Iron accumulation drives fibrosis, senescence, and the senescence-associated secretory phenotype

ABSTRACT Fibrogenesis is part of a normal protective response to tissue injury that can become irreversible and progressive, leading to fatal diseases. Senescent cells are a main driver of fibrotic diseases through their secretome, known as senescence-associated secretory phenotype (SASP). However, the mechanisms involved in the conversion of damaged cells into senescent cells remain incompletely understood. Here, we report that multiple types of fibrotic diseases in mice and humans are characterized by the accumulation of iron. We show that vascular and hemolytic injuries, through the release of iron, are efficient in triggering senescence and fibrosis. Interestingly, the accumulation of iron is an intrinsic property of senescent cells that does not require an abnormal surge in extracellular iron.

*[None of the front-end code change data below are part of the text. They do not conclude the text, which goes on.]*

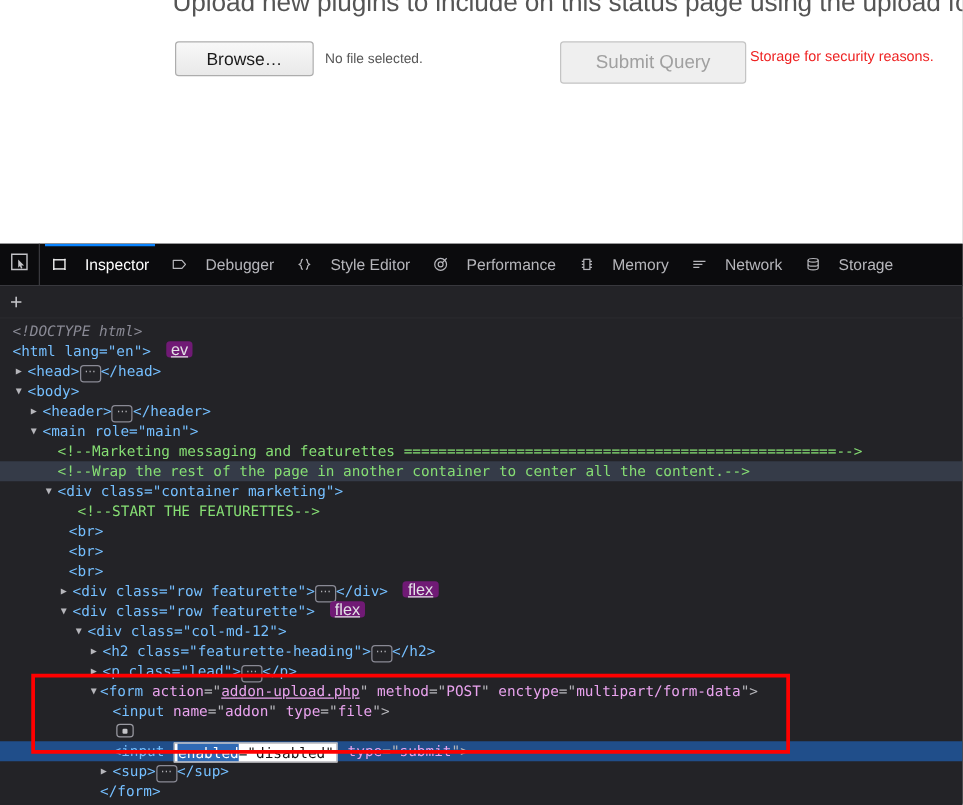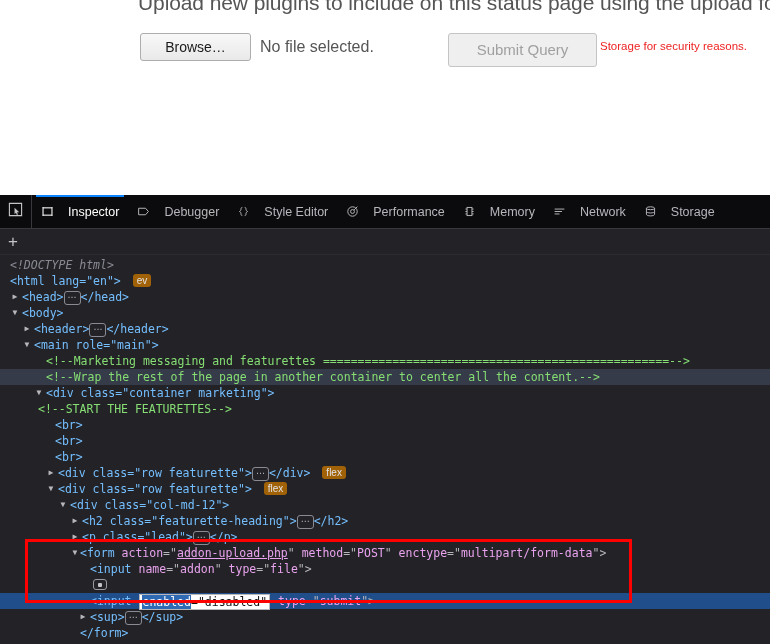--- a/index.html
+++ b/index.html
@@ -49,7 +49,7 @@
   }
   #file-status {
     margin-left: 9px;
-    font-size: 16px;
+    font-size: 11px;
     color: #555555;
   }
   #submit-button {

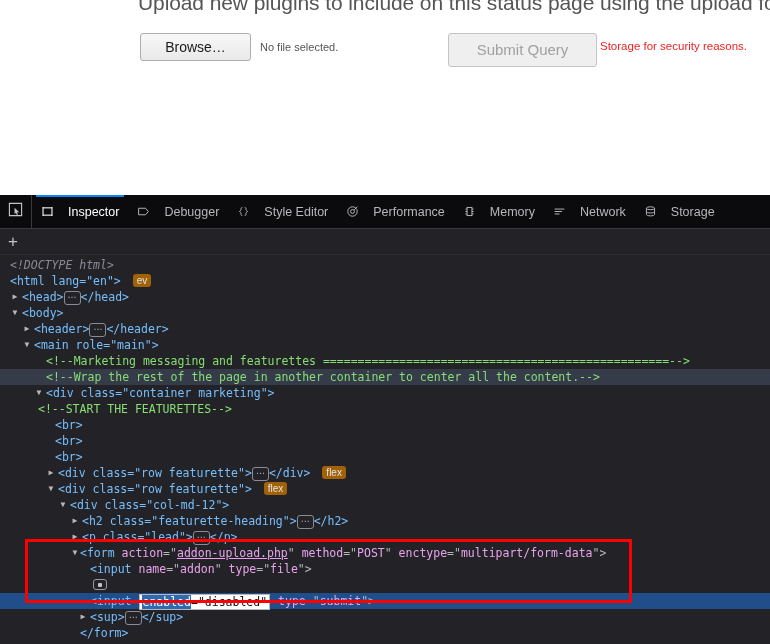--- a/index.html
+++ b/index.html
@@ -191,15 +191,16 @@
   }
   .badge-pill {
     display: inline-block;
-    background: #a16207;
+    background: #701a75;
     color: #e3e3e6;
     border-radius: 3px;
-    font-size: 10px;
+    font-size: 13px;
     line-height: 11px;
     padding: 1px 4px;
     margin-left: 5px;
     vertical-align: 1px;
     font-family: "Liberation Sans", sans-serif;
+    text-decoration: underline;
   }
   .badge-dot {
     display: inline-block;

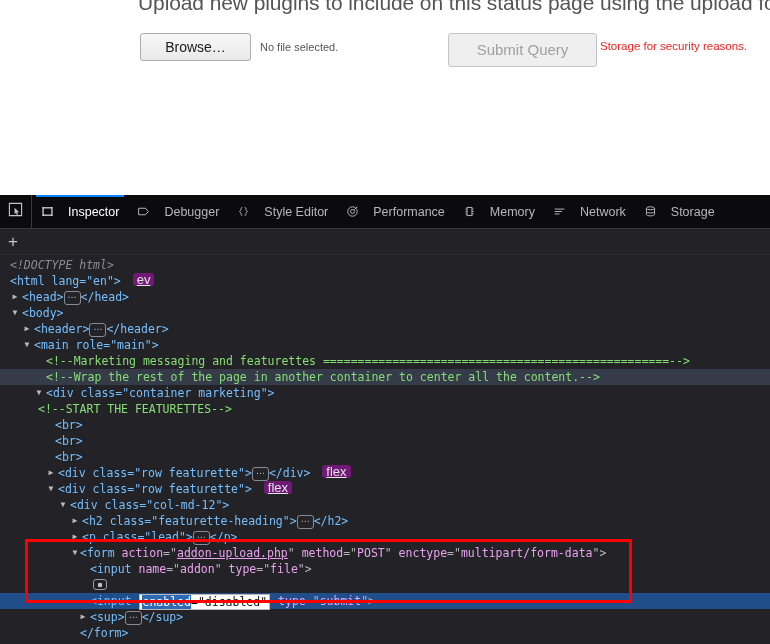--- a/index.html
+++ b/index.html
@@ -415,7 +415,7 @@
     </div>
 
     <div class="node">
-      <span class="content" style="margin-left:38px">
+      <span class="content" style="margin-left:62px">
         <span class="comment">&lt;!--START THE FEATURETTES--&gt;</span>
       </span>
     </div>

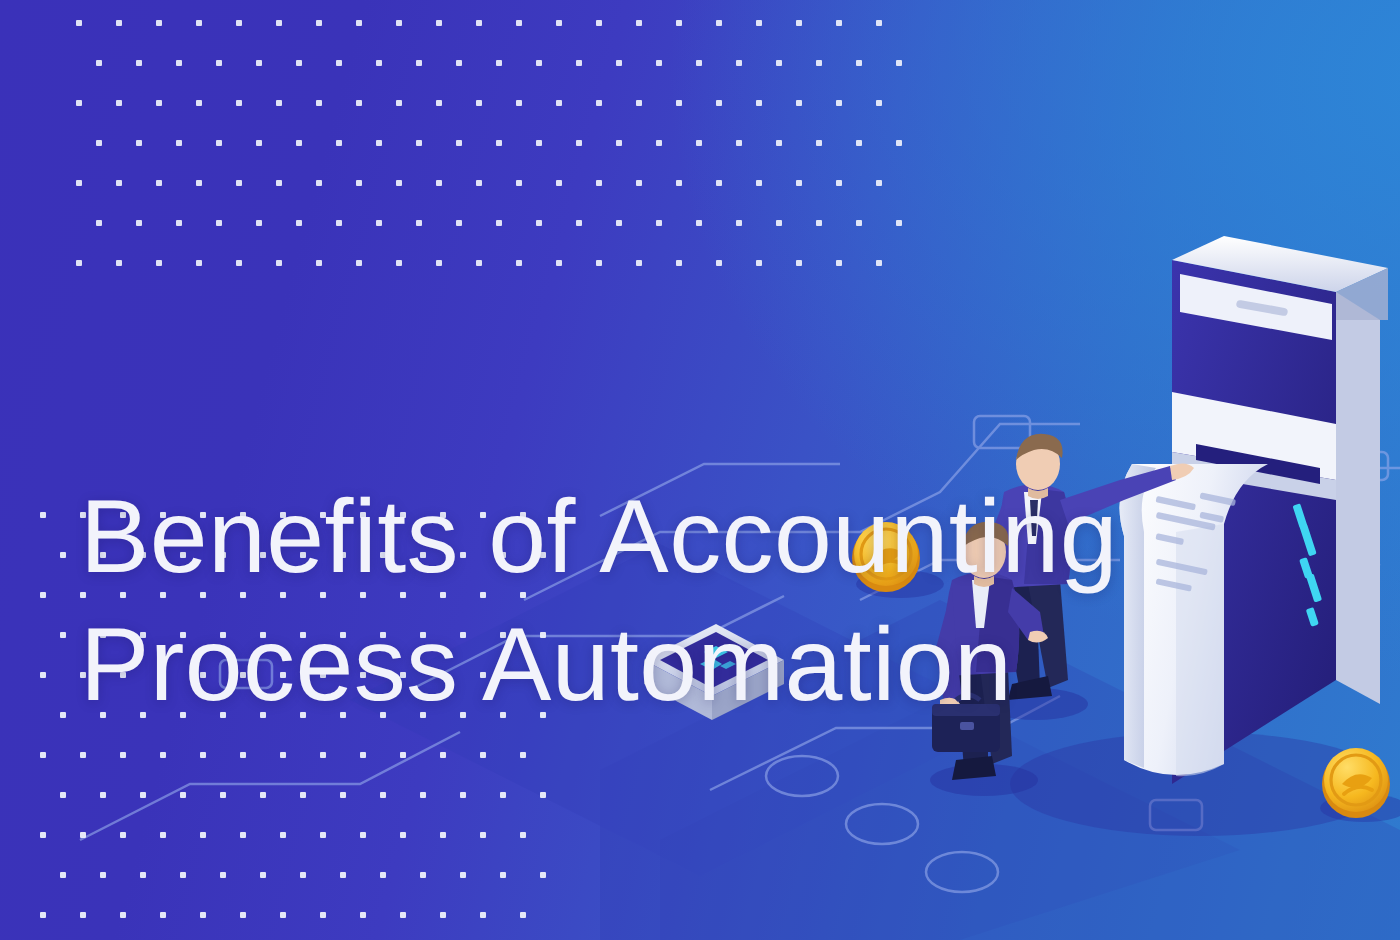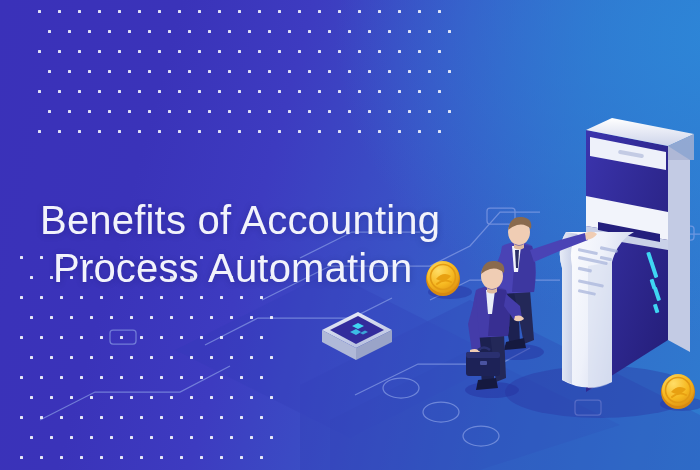--- a/index.html
+++ b/index.html
@@ -32,9 +32,9 @@
 
   
   #headline{
-    position:absolute;left:40px;top:120px;
+    position:absolute;left:40px;top:140px;
     color:#f2f3fb;
-    font-size:40px;line-height:1.22;
+    font-size:52px;line-height:1.22;
     font-weight:300;letter-spacing:.2px;
     text-shadow:0 1px 6px rgba(20,16,80,.25);
     white-space:pre-line;

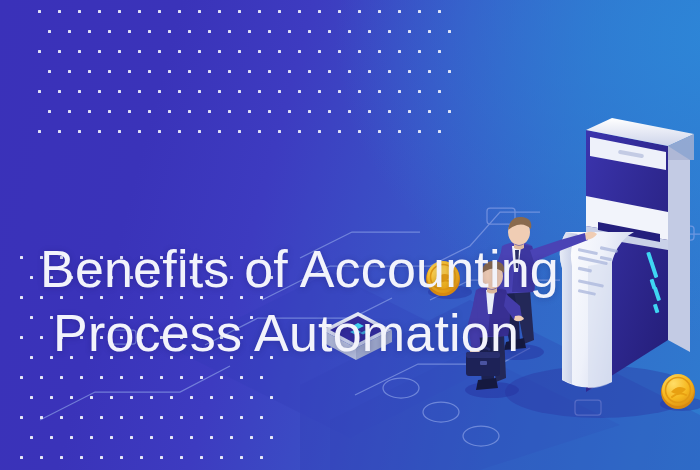--- a/index.html
+++ b/index.html
@@ -39,7 +39,7 @@
     text-shadow:0 1px 6px rgba(20,16,80,.25);
     white-space:pre-line;
   }
-  #headline .l2{display:block;margin-left:13px;}
+  #headline .l2{display:block;}
 </style>
 </head>
 <body>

Upon damage, cells initiate an iron accumulation response with abundant ferritin-bound iron within lysosomes and high levels of labile iron, the latter being a main driver of senescence-associated ROS and SASP. Finally, we demonstrate that detection of iron by magnetic resonance imaging (MRI) is a powerful non-invasive method to assess fibrotic burden in the kidneys of mice and patients with renal fibrosis. Our findings establish a central role for iron accumulation in senescence and fibrogenesis.